** TASK OBJECTIVE **
Begin at the line that has "(772, 291) none", stop after the line that has "(636, 609) none", and print exactly those lines from the records below, without any pictures.

** TASK INPUTS **
================
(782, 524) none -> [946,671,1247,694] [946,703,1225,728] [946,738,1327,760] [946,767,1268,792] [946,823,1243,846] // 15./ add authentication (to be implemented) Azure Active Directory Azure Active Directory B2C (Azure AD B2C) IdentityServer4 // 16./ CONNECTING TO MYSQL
================
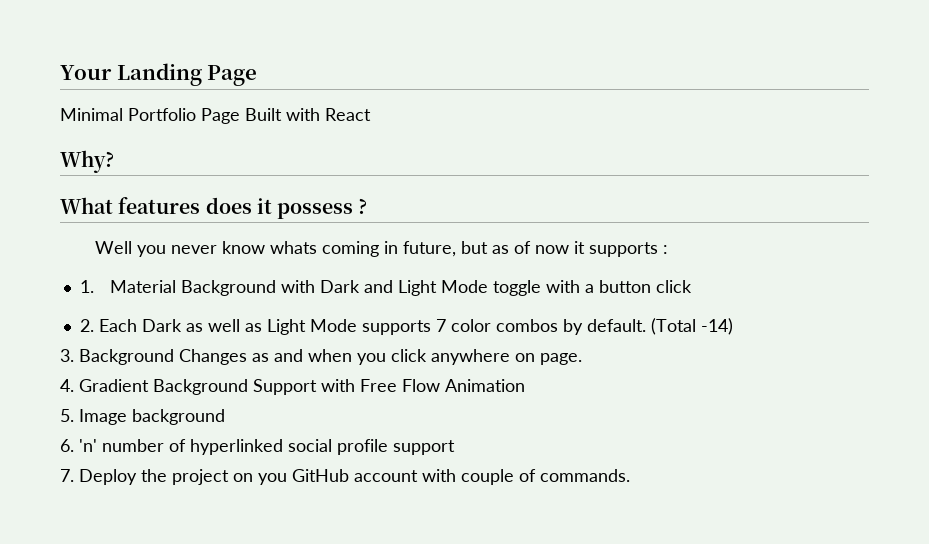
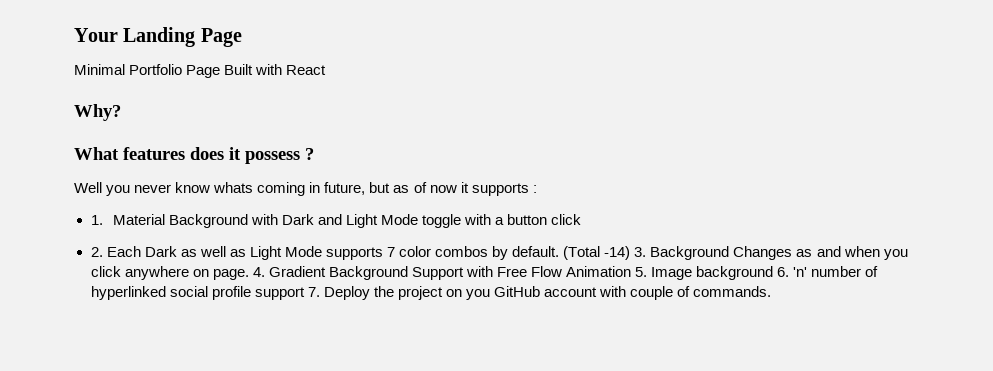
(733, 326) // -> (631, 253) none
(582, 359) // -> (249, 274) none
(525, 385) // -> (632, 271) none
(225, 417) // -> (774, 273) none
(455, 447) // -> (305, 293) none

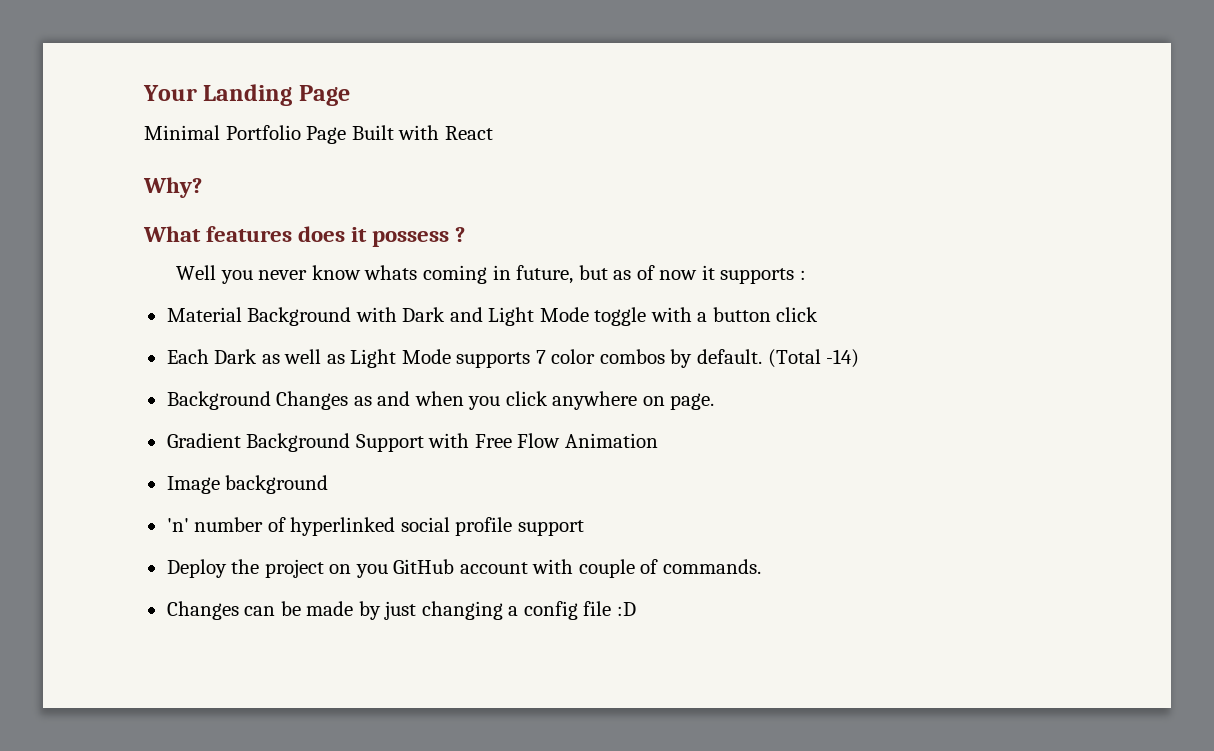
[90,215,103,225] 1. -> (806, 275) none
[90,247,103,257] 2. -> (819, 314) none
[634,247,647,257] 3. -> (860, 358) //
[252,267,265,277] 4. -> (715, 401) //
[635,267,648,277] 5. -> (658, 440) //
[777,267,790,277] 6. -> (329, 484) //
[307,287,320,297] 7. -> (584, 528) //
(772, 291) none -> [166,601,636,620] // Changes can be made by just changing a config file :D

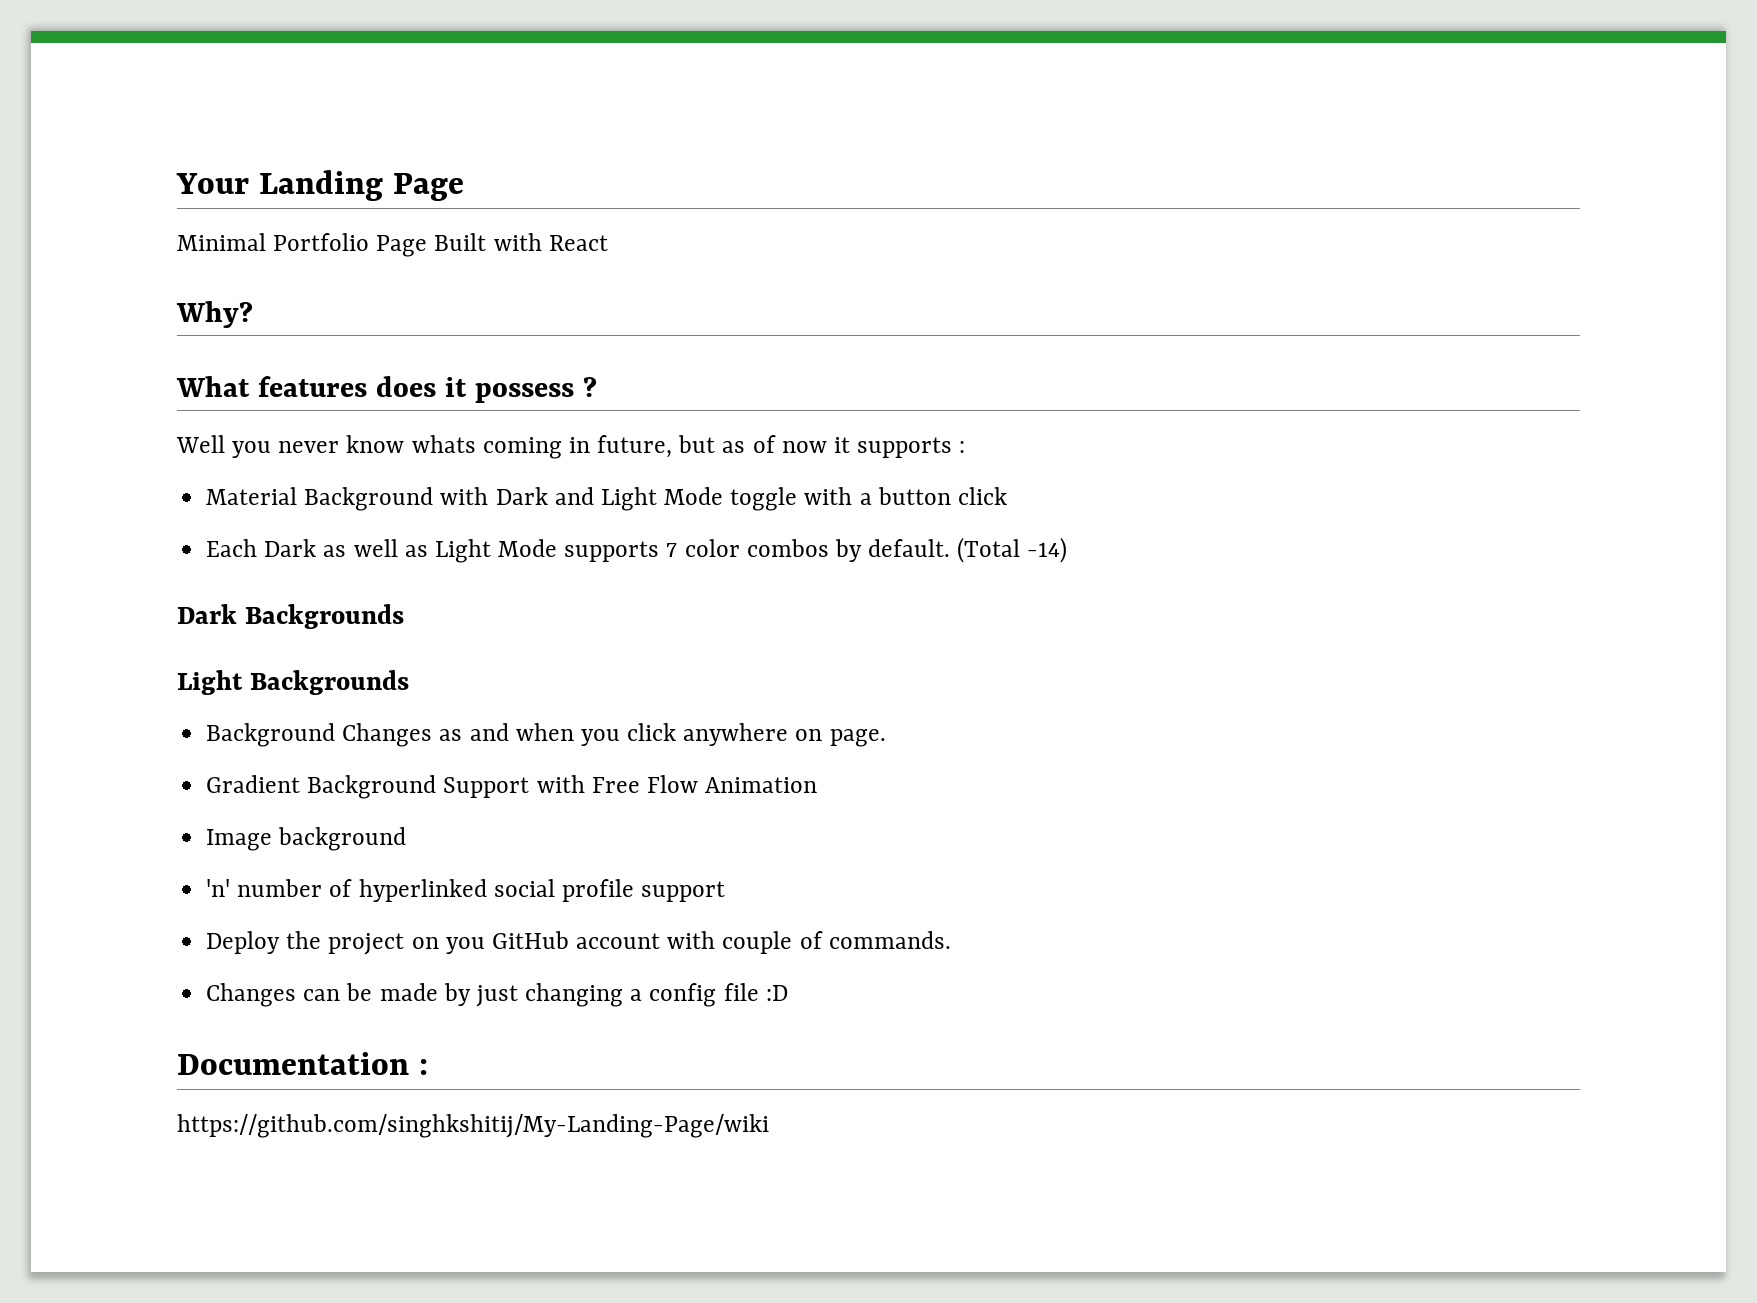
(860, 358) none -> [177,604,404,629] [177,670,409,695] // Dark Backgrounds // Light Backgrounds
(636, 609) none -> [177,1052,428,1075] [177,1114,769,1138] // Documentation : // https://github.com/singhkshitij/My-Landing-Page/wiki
================
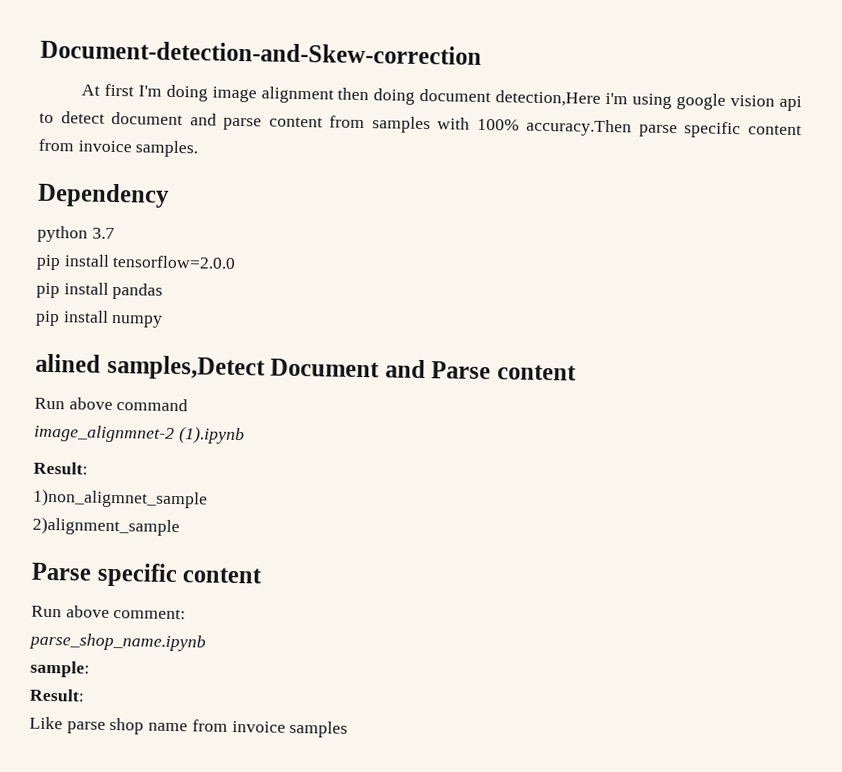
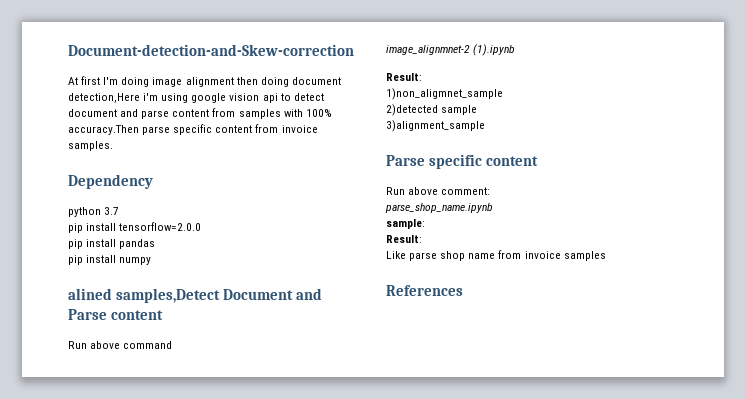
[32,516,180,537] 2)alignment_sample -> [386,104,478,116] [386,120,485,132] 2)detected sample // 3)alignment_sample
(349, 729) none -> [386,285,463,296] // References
================
** COMPLETED TASK **
(772, 291) none -> [166,601,636,620] // Changes can be made by just changing a config file :D

(860, 358) none -> [177,604,404,629] [177,670,409,695] // Dark Backgrounds // Light Backgrounds
(636, 609) none -> [177,1052,428,1075] [177,1114,769,1138] // Documentation : // https://github.com/singhkshitij/My-Landing-Page/wiki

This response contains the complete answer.